**What this task involves**
Copy each line of the records that holds the string "text".

**Extracted data**

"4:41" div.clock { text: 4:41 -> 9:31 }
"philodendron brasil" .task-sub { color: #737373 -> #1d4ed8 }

---

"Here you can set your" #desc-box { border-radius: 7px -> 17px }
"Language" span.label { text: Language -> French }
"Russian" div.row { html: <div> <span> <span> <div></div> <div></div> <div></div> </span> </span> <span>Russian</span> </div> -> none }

**Response to this task**
"4:41" div.clock { text: 4:41 -> 9:31 }
"Language" span.label { text: Language -> French }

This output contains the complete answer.